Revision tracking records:
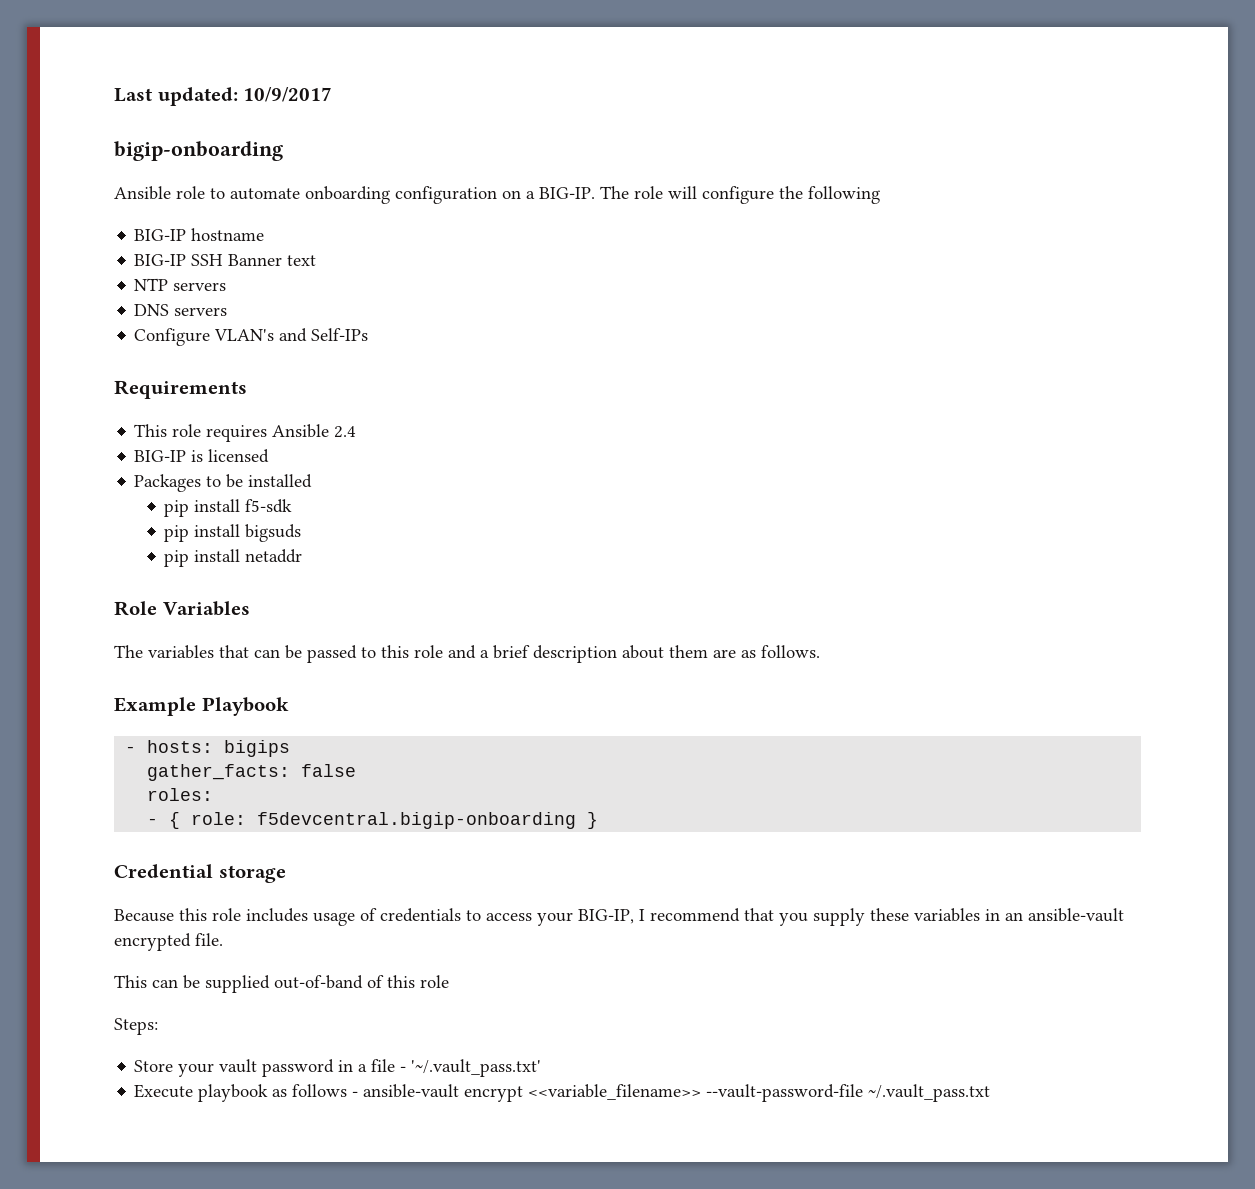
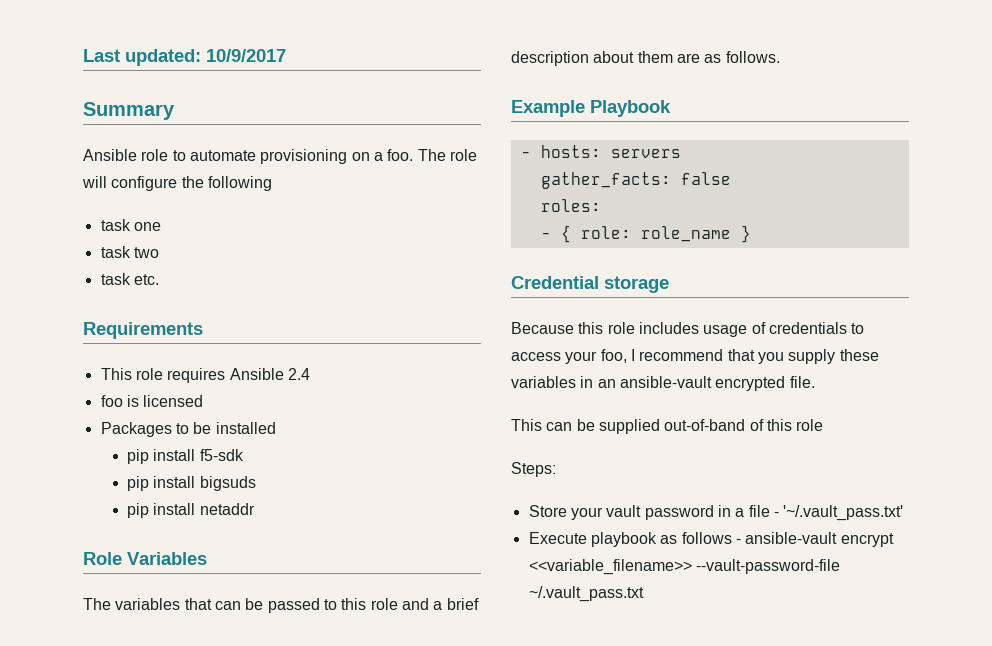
[114,141,283,161] bigip-onboarding -> [83,102,175,120] Summary
[305,186,497,204] onboarding configuration -> [260,149,348,164] provisioning
[539,187,595,199] BIG-IP. -> [387,149,414,161] foo.
[134,228,265,241] [134,254,317,266] [134,278,227,291] [134,304,228,316] [134,328,369,346] BIG-IP hostname // BIG-IP SSH Banner text // NTP servers // DNS servers // Configure VLAN's and Self-IPs -> [100,219,161,231] [100,246,159,258] [100,273,159,285] task one // task two // task etc.
[134,450,187,462] BIG-IP -> [100,395,123,407] foo
[224,740,291,757] bigips -> [610,149,681,158] servers
[257,812,577,829] f5devcentral.bigip-onboarding -> [640,226,731,242] role_name
[578,909,634,924] BIG-IP, -> [600,349,627,363] foo,

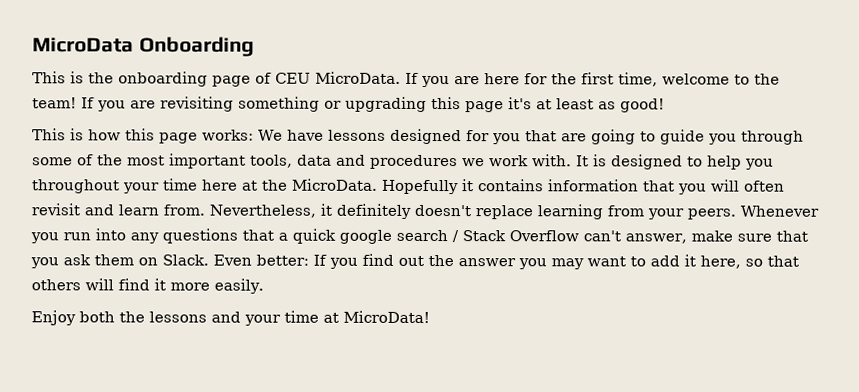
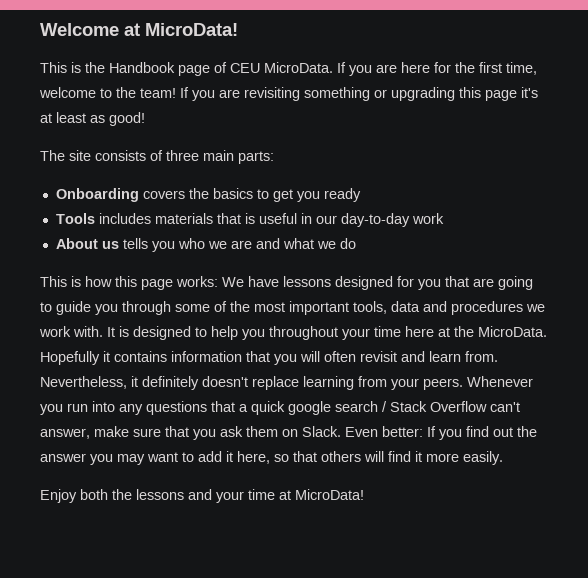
[32,36,254,57] MicroData Onboarding -> [40,23,238,36] Welcome at MicroData!
[118,71,208,87] onboarding -> [109,62,175,73] Handbook
(665, 105) none -> [40,150,274,164] [55,188,361,202] [55,213,444,227] [55,238,356,252] // The site consists of three main parts: // Onboarding covers the basics to get you ready // Tools includes materials that is useful in our day-to-day work // About us tells you who we are and what we do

_Problem to solve_
Quote word for word only the lines above from the one containing "[539,187,595,199] BIG-IP. ->" through the one containing "[118,71,208,87] onboarding ->". Pictures stay out of your copy.

_Response to the task_
[539,187,595,199] BIG-IP. -> [387,149,414,161] foo.
[134,228,265,241] [134,254,317,266] [134,278,227,291] [134,304,228,316] [134,328,369,346] BIG-IP hostname // BIG-IP SSH Banner text // NTP servers // DNS servers // Configure VLAN's and Self-IPs -> [100,219,161,231] [100,246,159,258] [100,273,159,285] task one // task two // task etc.
[134,450,187,462] BIG-IP -> [100,395,123,407] foo
[224,740,291,757] bigips -> [610,149,681,158] servers
[257,812,577,829] f5devcentral.bigip-onboarding -> [640,226,731,242] role_name
[578,909,634,924] BIG-IP, -> [600,349,627,363] foo,

[32,36,254,57] MicroData Onboarding -> [40,23,238,36] Welcome at MicroData!
[118,71,208,87] onboarding -> [109,62,175,73] Handbook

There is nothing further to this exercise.